Dietfried se había dado cuenta desde la llegada de Gilbert que la mirada de Violet habia dejado de ser fría y opaca, que su pupila volvía a brillar, y que aunque habia logrado abrirle su corazon a nuevas experiencias, tal vez esas experiencias no eran tan potentes como aquello que él podia provocar en ella, algo que ni él habia podido ser capaz de lograr en todo este tiempo cuidandola.

su corazon seguía debatiendose con Gilbert en batallas invisibles, si bien Gilbert ya no estaba; y Violet seguía bajo su techo y protección, sentía algo similar al miedo, ni si quiera en batallas en altamar se habia sentido de esta manera y era todo tan totalemente abrumador para alguien de su alcurnia.

cuando regreso era muy tarde por la noche, la luz tenue del estudio estaba extrañamente encendida, Violet se habia quedado dormida sobre la pequeña mesa cerca del fuego de la chimenea que iluminaba la escena, la observo desde la puerta, cuando la ama de llaves aparecio " tenía le esperanzas de alcanzar a verlo llegar, al parecer la señorita no lo logro", Dietfried asintio " porfavor haz que la lleven a su dormitorio, ha sido un dia muy largo", " Sí, señorito".
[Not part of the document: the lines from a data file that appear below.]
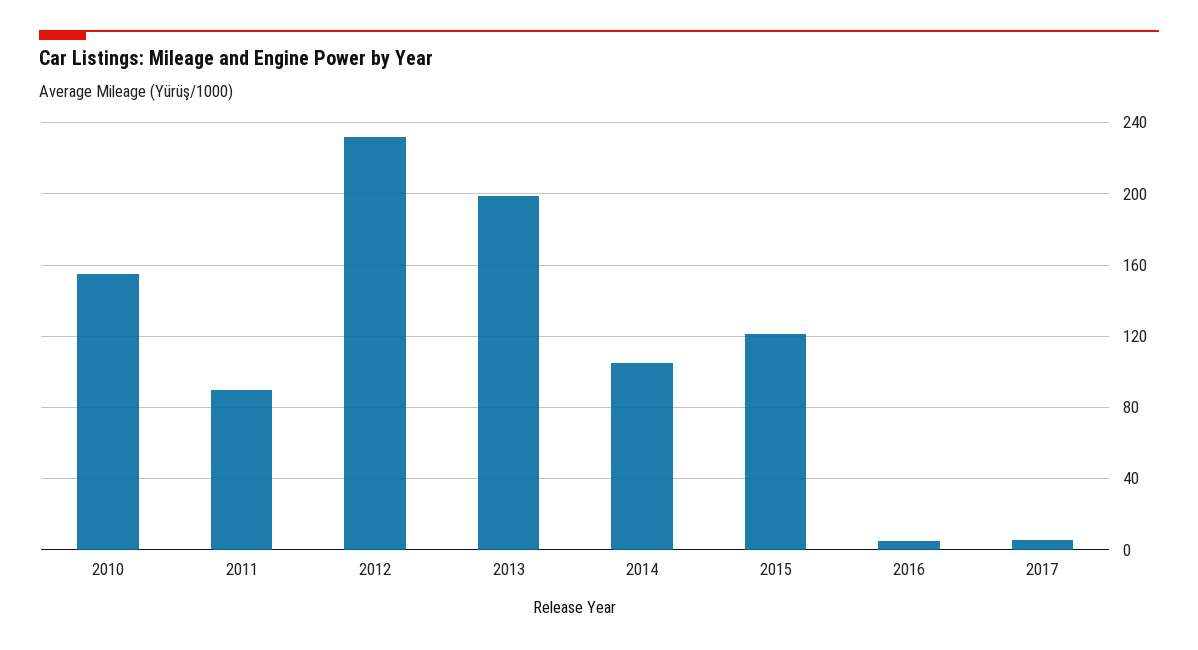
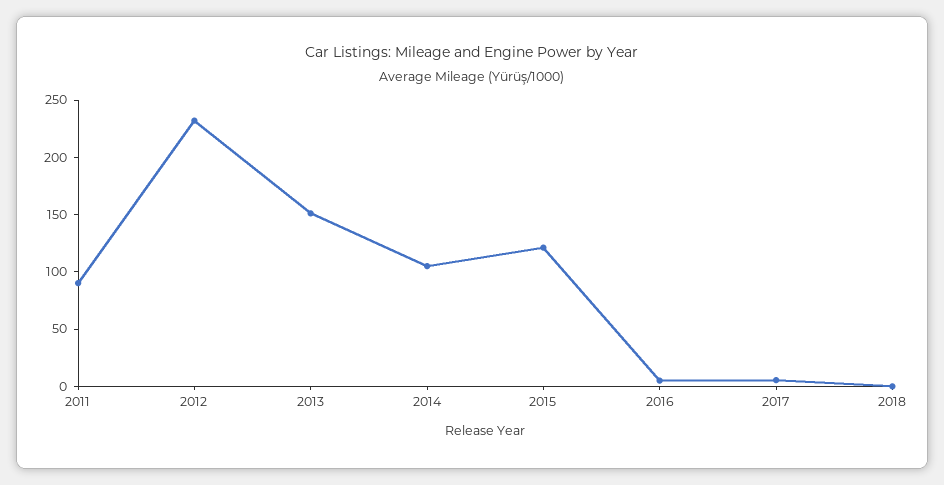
2010: 155 -> none
2013: 200 -> 150
2018: none -> 0

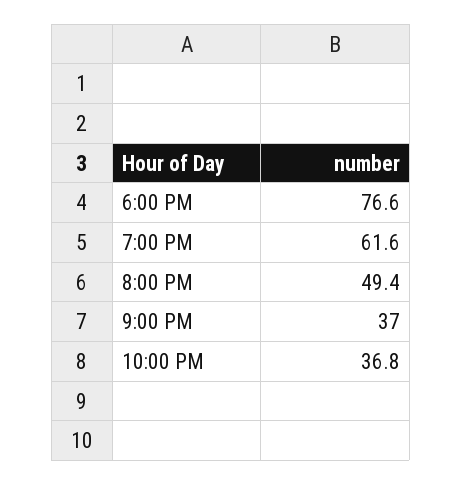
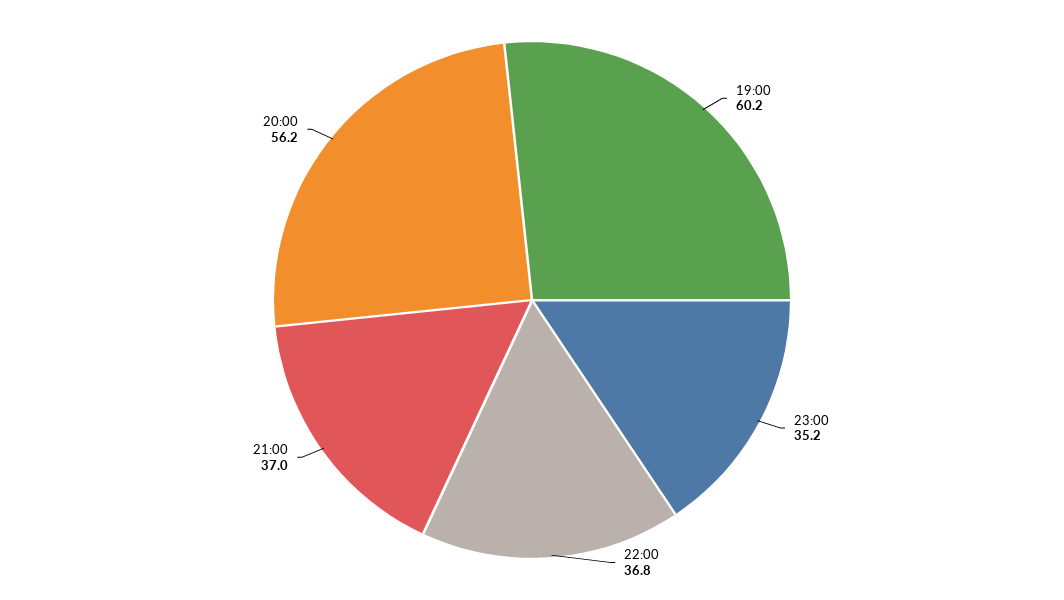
6:00 PM: 76.6 -> none
7:00 PM: 61.6 -> 60.2
8:00 PM: 49.4 -> 56.2
23:00: none -> 35.2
absorto en sus batallas invisibles, desabrocho lentamente cada boton de su traje, desabotono su camisa y se vistio con sus pijamas, tendido alli sobre su cama, la misma sobre la cual alguna que otra vez Violet compartio con él, todavía podia sentir su aroma sobre sus sabanas, y no sabía, no encontraba la manera ni las palabras para poder explicarle la sucesion de cosas que estaban por ocurrir.

...

"Porque no hay flor ni jardin que sobreviva el olvido"

El viento llevo el sonido de los barcos de vapor hasta su ventana, cuando abrio los ojos el mundo seguía siendo ese que solo ella podia percibir con su mirada, recordo entonces cuanto habia estado esperando a Dietfried en su estudio, pero por las circunstancias de la guerra desatada pasaba su mayor parte del tiempo en su acorazado.

No solo se sentía sola en ese enorme lugar, sino que tambien inutil, ya no habia sentido para ella en cuidar los animales de Gilbert seguida por el sequito de servientes tras de ella, no habia proposito para ella en aquel lugar simplemente existiendo, no sintiendose util.

invadida de estas sensaciones semana a semana, día a día corrian las horas unas tras otras, el tiempo no se detiene por nadie y Violet lo sabía mejor que nadie, ya había ardido una vez y no era momento de que se encendieran incendios en su corazon otra vez.

entre la tumultuosa multitud del pueblo costero violet daba un paseo, un simple e inutil paseo para intentar escapar de la simplicidad que se le habia ofrecido, y el pueblo tan repleto de milicia, y oficiales de marina y aviacion, solo traía los recuerdos de su infancia militar, entonces sin desear el murmullo del viento trajo palabras que no habia deseado escuchar "... así es, el capitan Bouganvillea zarpara con la flota esta tarde, se reunira con la flota del almirante para las practicas con los nuevos reclutas"

Todos y cada uno de sus musculos se tensaron ante la sorpresa, Dietfried estaba por irse otra vez, dejandola atrás con el alma en vilo, otra vez en esa enorme casa. su corazon se estremecío, no quería por ningun motivo sentirse inutil otra vez.